– Oh, Lurdes… conte-nos cá o que acha desta coisa do… vamos lá ver como digo isto… tira e põe! – Augusta encolheu os ombros, pendeu a cabeça para o lado direito e franziu a testa. Faz disto o desconforto causado pelas amarras linguísticas de temas interditos a liberdade.
– Dona Augusta, Dona Augusta… ainda anda no estudo do sexo?
– Que susto, João Miguel! Tu não me arrelies!
– Não me diga que não contava com a minha presença à janela neste que deve ser o prédio mais bem-falante da zona.

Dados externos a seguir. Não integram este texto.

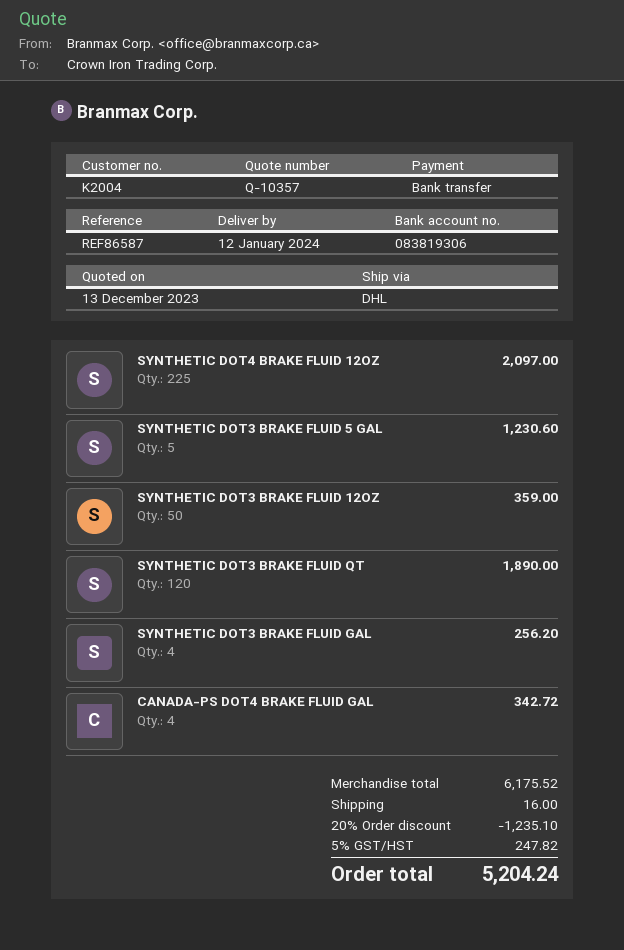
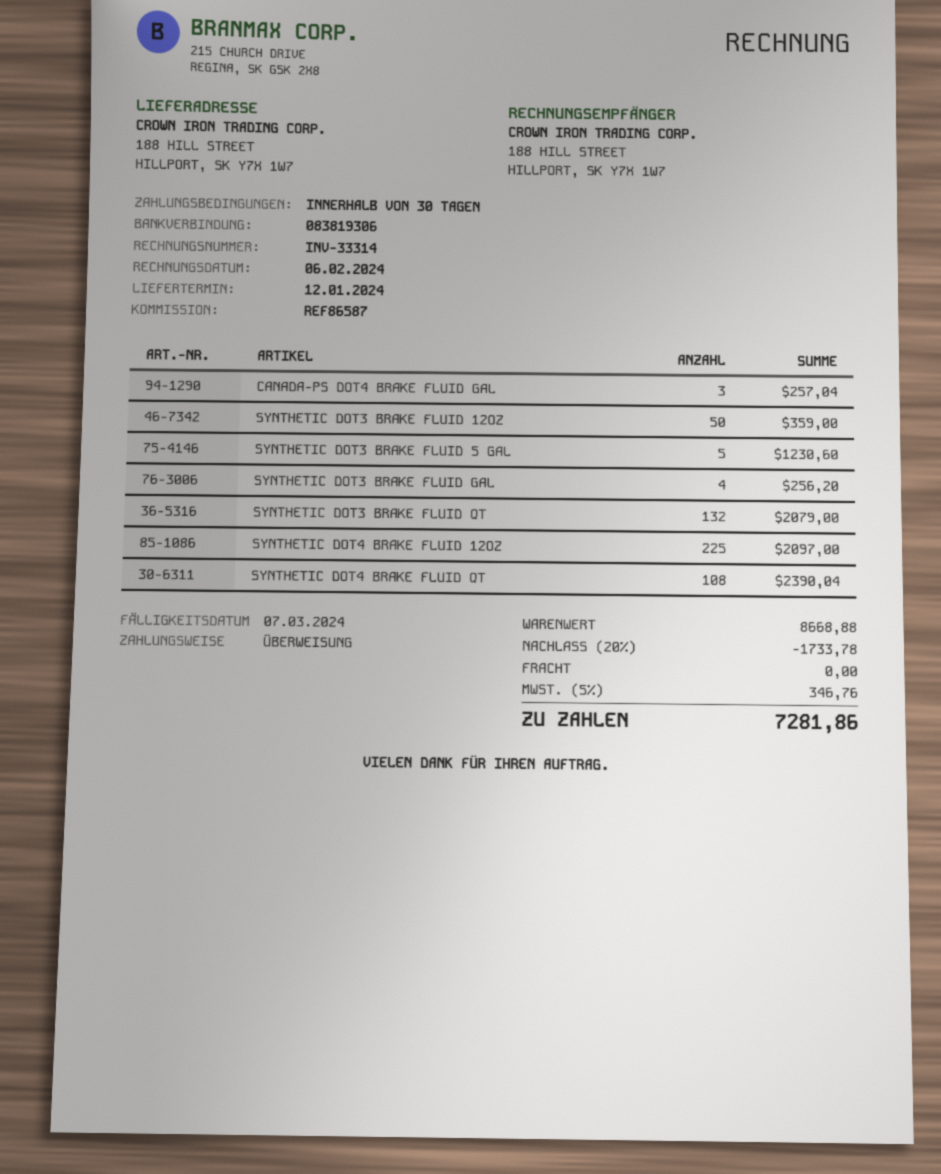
SYNTHETIC DOT3 BRAKE FLUID QT: 120 for 1890.00 -> 132 for 2079.00
CANADA-PS DOT4 BRAKE FLUID GAL: 4 for 342.72 -> 3 for 257.04
SYNTHETIC DOT4 BRAKE FLUID QT: none -> 108 for 2390.04
subtotal: 6175.52 -> 8668.88
discount: 20% = 1235.10 -> 20% = 1733.78
shipping: 16.00 -> 0.00
tax: 5% = 247.82 -> 5% = 346.76
total: 5204.24 -> 7281.86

Logo na conversa mais interessante de todas.
– Se não vens ajudar aos estudos, recolhe-te já! – disse Felismina de olhos arregalados para que se entenda a importância da ocasião.
– Não sejas pervertido que é isto tema sério, João Miguel! – acrescenta Augusta.
– O sexo, os pervertidos e as perversões… Não tinha dado todos estes dias de clausura para sobre isto falarmos, senhoras Donas e caro jovem – constatou Lurdes.
– Que o Senhor nos perdoe os dizeres libidinosos de agora e os caminhos lascivos de uns e de outros – Augusta fitou João Miguel e Lurdes.
– Agora que se deu o desconfinamento, tudo o que são catos nos parecem gerberas, ainda eu a convido para jantar Dona Augusta. O magret de pato pareceu-me bem!
Lurdes não aguentou a gargalhada. Felismina reprimiu-a, mas os seus fartos peitos em consecutivos pulos deram conta do riso que por dentro ia. Augusta petrificada encarnava um tomate chucha. Lurdes apressou-se a retomar a ordem:
– Fantasmas. São fantasmas os conceitos de perversões e pervertidos. Não há um rumo universal na sexualidade humana, ainda que o nosso imaginário de crenças o tenha construído. Vamos lá deitar umas pitadas de niilismo nesta análise da sexualidade.
– Que ingrediente é esse, Lurdes? – inquietou-se Augusta, cozinheira de mão cheia, que não conhecia disto.
– Para aquilo que aqui nos importa, é uma corrente filosófica que rejeita verdades absolutas. Somos todos imorais presos num imaginário de moralidade. Somos todos pervertidos, não duvide, Dona Augusta.
– Tome conta com o que diz, Lurdes! Esta agora, que despautério. Acaba-se já o estudo!
– Ai, os tomates! Não seja assim, Dona Augusta, meu belo “cato gerbera”.
– Uma ideia erótica não passa a ser repugnante ou imoral apenas porque as Donas Augustas do bairro não a pensaram.
– Olha, isto é que foi bem-dito! – Felismina libertou-se, afirmou-se, sacudiu-se das amarras.
– Mina!!! Tem vergonha! – repreendeu Augusta – Também… do que me espanto! Não me posso agora esquecer que aquela bibliografia escandalosa é teu pertence.
– Até já te deu a curiosidade sobre os dizeres da bibliografia, as ideias modernistas da Lurdes, sobre o sexting e a internet do João Miguel. Vai-se a ver e é essa curiosidade uma perversão.
– Dona Augusta, agora que nos desconfinamos, vamos às ameixadas. Se me achar cachopo ajudo-a a encontrar a parelha ideal.
– Tem de ter os pés bonitos. Que se há coisa que eu gosto desde moça é de pés aprumados.
Gargalharam agora em conjunto. Há pouca coisa de melhor que conversas inquietantes.